**** STUDY MATERIAL

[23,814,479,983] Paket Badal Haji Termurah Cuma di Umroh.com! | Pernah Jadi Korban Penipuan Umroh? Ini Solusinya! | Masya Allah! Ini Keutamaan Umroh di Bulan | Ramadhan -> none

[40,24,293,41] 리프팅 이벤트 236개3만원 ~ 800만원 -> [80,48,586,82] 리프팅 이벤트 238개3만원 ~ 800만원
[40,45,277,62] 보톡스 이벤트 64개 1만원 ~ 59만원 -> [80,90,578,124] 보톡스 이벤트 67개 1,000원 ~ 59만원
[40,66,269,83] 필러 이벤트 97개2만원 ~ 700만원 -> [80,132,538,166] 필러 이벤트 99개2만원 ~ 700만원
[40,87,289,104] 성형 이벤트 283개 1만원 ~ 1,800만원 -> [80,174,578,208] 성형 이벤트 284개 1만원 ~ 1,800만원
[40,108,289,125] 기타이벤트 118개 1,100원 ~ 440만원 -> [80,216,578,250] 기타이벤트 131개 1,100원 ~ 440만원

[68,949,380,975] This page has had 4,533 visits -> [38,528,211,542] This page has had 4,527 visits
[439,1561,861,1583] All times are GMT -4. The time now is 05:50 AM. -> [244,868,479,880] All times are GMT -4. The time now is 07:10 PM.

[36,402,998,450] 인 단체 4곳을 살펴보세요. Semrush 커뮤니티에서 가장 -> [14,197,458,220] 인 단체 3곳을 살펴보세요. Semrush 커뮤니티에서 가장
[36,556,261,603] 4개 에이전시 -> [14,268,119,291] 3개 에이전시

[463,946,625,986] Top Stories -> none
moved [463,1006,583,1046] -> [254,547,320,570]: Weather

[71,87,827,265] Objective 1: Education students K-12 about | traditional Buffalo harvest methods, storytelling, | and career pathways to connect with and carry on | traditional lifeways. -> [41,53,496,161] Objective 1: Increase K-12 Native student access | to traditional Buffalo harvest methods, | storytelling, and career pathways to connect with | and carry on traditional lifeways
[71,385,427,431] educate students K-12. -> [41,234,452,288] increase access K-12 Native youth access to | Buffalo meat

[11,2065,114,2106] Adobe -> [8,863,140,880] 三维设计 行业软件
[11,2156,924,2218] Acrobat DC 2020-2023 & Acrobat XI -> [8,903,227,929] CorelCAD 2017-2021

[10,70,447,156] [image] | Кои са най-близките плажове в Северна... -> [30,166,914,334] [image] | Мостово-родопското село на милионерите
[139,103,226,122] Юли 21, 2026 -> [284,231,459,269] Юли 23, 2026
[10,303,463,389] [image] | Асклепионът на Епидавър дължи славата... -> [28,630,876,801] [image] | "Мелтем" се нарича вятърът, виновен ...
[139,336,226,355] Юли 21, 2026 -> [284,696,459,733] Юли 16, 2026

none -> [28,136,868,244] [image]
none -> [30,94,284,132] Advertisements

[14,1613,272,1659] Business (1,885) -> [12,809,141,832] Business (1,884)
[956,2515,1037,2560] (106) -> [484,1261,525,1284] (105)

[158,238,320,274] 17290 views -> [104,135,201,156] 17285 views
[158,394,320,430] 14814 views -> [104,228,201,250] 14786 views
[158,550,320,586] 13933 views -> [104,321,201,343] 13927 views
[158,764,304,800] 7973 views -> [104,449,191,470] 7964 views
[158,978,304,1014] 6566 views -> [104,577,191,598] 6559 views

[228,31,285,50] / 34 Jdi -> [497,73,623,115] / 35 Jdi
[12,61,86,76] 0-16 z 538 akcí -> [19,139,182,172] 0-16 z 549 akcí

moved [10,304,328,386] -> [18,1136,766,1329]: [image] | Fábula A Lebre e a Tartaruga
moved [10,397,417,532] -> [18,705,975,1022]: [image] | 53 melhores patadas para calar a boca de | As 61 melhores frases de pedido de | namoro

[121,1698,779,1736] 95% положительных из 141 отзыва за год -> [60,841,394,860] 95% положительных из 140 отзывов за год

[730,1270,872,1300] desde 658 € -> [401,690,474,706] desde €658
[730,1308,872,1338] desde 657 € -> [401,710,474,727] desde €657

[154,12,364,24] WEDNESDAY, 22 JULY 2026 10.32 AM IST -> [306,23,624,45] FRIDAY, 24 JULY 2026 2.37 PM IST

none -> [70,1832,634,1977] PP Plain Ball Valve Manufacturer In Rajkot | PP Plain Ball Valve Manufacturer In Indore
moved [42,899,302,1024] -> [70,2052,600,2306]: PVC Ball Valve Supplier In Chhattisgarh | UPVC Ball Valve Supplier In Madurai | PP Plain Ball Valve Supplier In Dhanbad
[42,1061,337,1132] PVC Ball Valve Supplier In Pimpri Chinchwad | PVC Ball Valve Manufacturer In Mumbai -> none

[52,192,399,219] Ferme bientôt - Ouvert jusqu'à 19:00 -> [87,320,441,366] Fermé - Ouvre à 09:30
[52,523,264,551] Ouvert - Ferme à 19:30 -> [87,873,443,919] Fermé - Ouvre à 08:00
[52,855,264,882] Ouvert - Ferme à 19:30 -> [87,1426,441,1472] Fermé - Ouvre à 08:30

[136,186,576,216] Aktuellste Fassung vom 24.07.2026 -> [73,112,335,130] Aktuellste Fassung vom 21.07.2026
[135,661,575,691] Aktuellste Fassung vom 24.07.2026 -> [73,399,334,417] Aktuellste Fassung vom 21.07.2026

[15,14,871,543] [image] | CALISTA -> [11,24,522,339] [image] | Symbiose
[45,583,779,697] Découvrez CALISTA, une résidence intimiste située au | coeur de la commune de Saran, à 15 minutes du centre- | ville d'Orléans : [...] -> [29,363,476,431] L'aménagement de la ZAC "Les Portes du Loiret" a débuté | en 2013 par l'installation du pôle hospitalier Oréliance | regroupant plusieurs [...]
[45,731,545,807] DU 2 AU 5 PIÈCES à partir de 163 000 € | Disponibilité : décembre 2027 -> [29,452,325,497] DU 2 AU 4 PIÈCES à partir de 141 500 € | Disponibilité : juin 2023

********

[TO DO]: When you reach the line in the material above that holds "[36,556,261,603] 4개 에이전시", begin reproducing lines exactly, and stop after the line that holds "[139,103,226,122] Юли 21, 2026".

[ANSWER TO THE EXERCISE]:
[36,556,261,603] 4개 에이전시 -> [14,268,119,291] 3개 에이전시

[463,946,625,986] Top Stories -> none
moved [463,1006,583,1046] -> [254,547,320,570]: Weather

[71,87,827,265] Objective 1: Education students K-12 about | traditional Buffalo harvest methods, storytelling, | and career pathways to connect with and carry on | traditional lifeways. -> [41,53,496,161] Objective 1: Increase K-12 Native student access | to traditional Buffalo harvest methods, | storytelling, and career pathways to connect with | and carry on traditional lifeways
[71,385,427,431] educate students K-12. -> [41,234,452,288] increase access K-12 Native youth access to | Buffalo meat

[11,2065,114,2106] Adobe -> [8,863,140,880] 三维设计 行业软件
[11,2156,924,2218] Acrobat DC 2020-2023 & Acrobat XI -> [8,903,227,929] CorelCAD 2017-2021

[10,70,447,156] [image] | Кои са най-близките плажове в Северна... -> [30,166,914,334] [image] | Мостово-родопското село на милионерите
[139,103,226,122] Юли 21, 2026 -> [284,231,459,269] Юли 23, 2026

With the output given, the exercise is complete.